Les choses se mettent en place pour Gilles Simon. Demi-finaliste la semaine passée à Monte-Carlo, il vient d'enchaîner avec une victoire sur le tournoi de Bucarest, de moindre importance certes, mais quand même. Il accroche ainsi un 10e titre en simple à son palmarès, ce qui fait de lui le troisième Français le plus titré, après Noah (23 titres) et Forget (11). Surtout, Simon se donne, avec ce cinquième titre sur terre battue, le sourire à moins d'un mois du début de Roland-Garros (27 mai-10 juin), où il n'a jamais dépassé les 8e de finale, et alors que se profilent les importants Masters 1000 de Madrid et Rome.

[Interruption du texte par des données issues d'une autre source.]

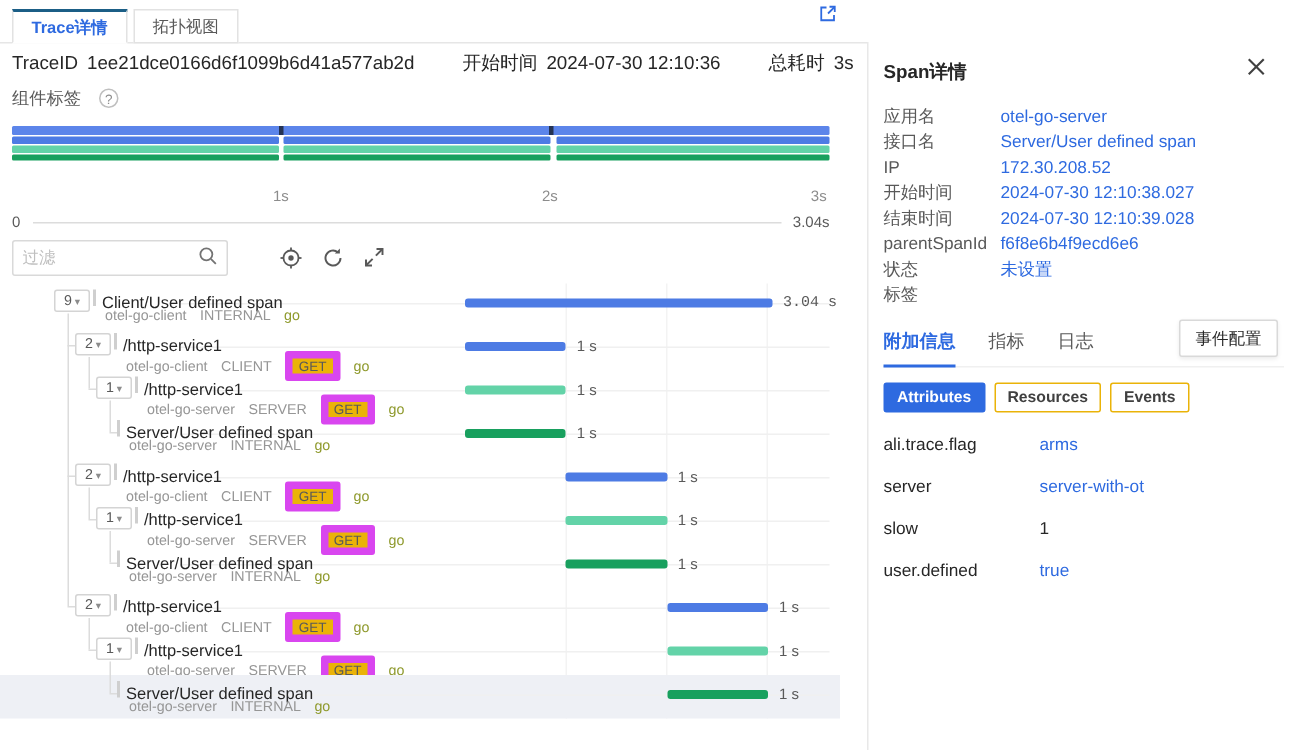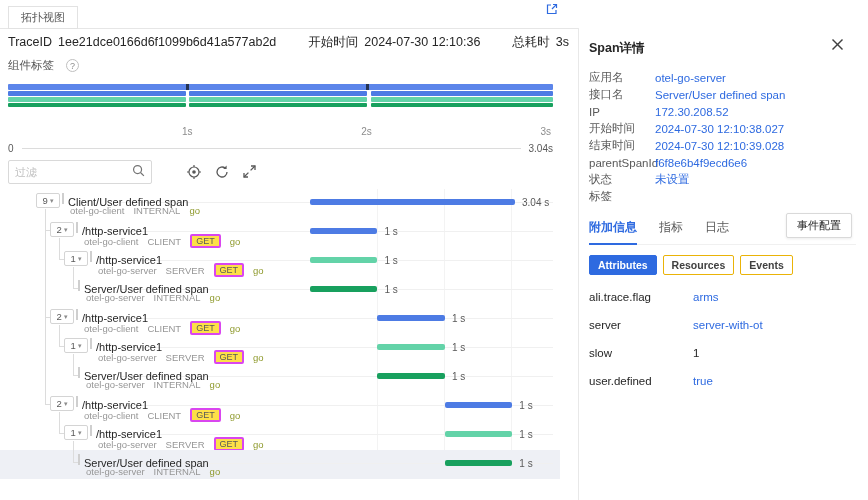--- a/index.html
+++ b/index.html
@@ -87,6 +87,7 @@
 <body>
 
 <div class="tabbar" id="page-tabs">
+    <div class="page-tab active">Trace详情</div>
     <div class="page-tab">拓扑视图</div>
   </div>
 <div class="tab-underline"></div>

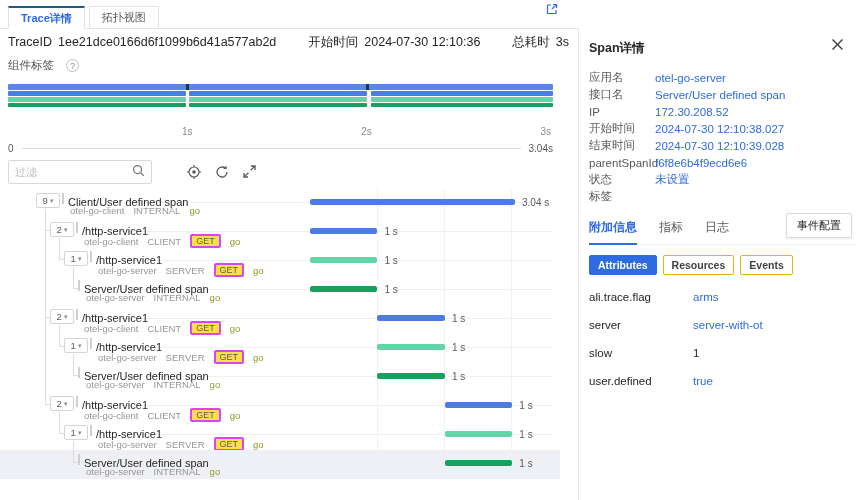--- a/index.html
+++ b/index.html
@@ -66,7 +66,7 @@
   .panel-title { font-size:12.5px; font-weight:bold; color:#262626; }
   .close-icon { position:absolute; top:10px; right:24px; cursor:pointer; }
   .fields { margin-top:12px; }
-  .f-row { display:flex; height:17px; align-items:center; font-size:11.5px; }
+  .f-row { display:flex; height:17px; align-items:center; font-size:11.5px;gap:12px; }
   .f-label { width:66px; flex:none; color:#595959; }
   .f-value { color:#2e6ae0; white-space:nowrap; cursor:pointer; }
   .f-value.plain { color:#262626; cursor:default; }

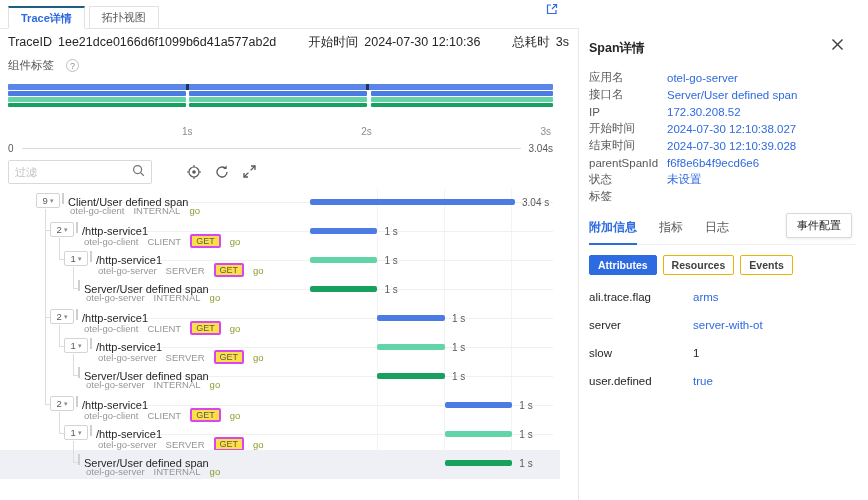--- a/index.html
+++ b/index.html
@@ -208,7 +208,7 @@
       </div>
       <div class="bar-zone">
         <div class="tr-bar" style="left: 0%; width: 100%; background: rgb(77, 123, 228);"></div>
-        <span class="bar-dur" style="left: calc(100% + 7px);">3.04 s</span>
+        <span class="bar-dur" style="left: calc(100% + 7px); font-family: Liberation Mono, monospace;">3.04 s</span>
       </div>
     </div>
     <div class="wf-row" style="top: 29px;">

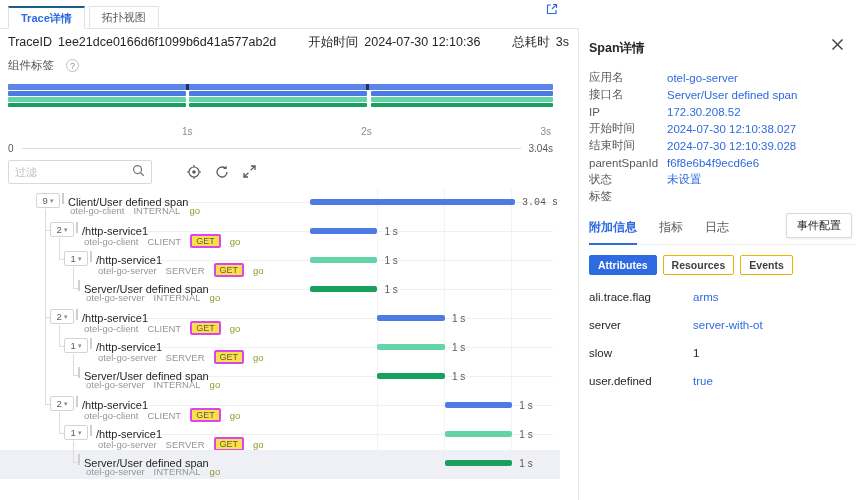--- a/index.html
+++ b/index.html
@@ -54,7 +54,7 @@
   .name-tick { position:absolute; top:4px; width:2px; height:11px; background:#cfcfcf; }
   .span-name { position:absolute; top:7px; font-size:11px; font-weight:normal; color:#262626; white-space:nowrap; background:transparent; }
   .span-sub { position:absolute; top:16px; font-size:9.5px; color:#969696; white-space:nowrap; display:flex; gap:9px; align-items:center; }
-  .sub-method { background:#fde047; border:2px solid #d946ef; border-radius:2px; padding:0 4px; font-size:9px; color:#595959; }
+  .sub-method { background:#eab308; border:5px solid #d946ef; border-radius:2px; padding:0 4px; font-size:9px; color:#595959; }
   .sub-lang { color:#8f9a2d; }
   .bar-zone { position:absolute; left:310px; top:0; width:205px; height:29px; }
   .tr-bar { position:absolute; top:10px; height:6px; border-radius:2px; cursor:pointer; }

La capitale roumaine continue donc de lui sourire, après y avoir triomphé en 2007 et 2008, et n'y avoir connu qu'une seule défaite, pour 15 victoires. Dimanche, il a livré une partie inégale face à Fognini, 57e mondial, finalement vaincu en 1h50 de jeu. Les deux protagonistes ont en effet eu du mal à tenir leur mise en jeu, chacun concédant douze balles de break. Simon a notamment été en souffrance sur première balle dans le premier set (48% de réussite) et n'a dû son salut qu'à sa capacité à sauver sa peau dans les situations difficiles (5 balles de break écartées sur 7). A l'inverse, il a su être efficace au moment de conclure ses occasions, pour subtiliser à quatre reprises le service de l'Italien. Au deuxième set, tout en se montrant intraitable (5 balles de break sauvées) et en haussant son rendement sur sa première balle (74%), il prenait à trois reprises la mise en jeu de son adversaire.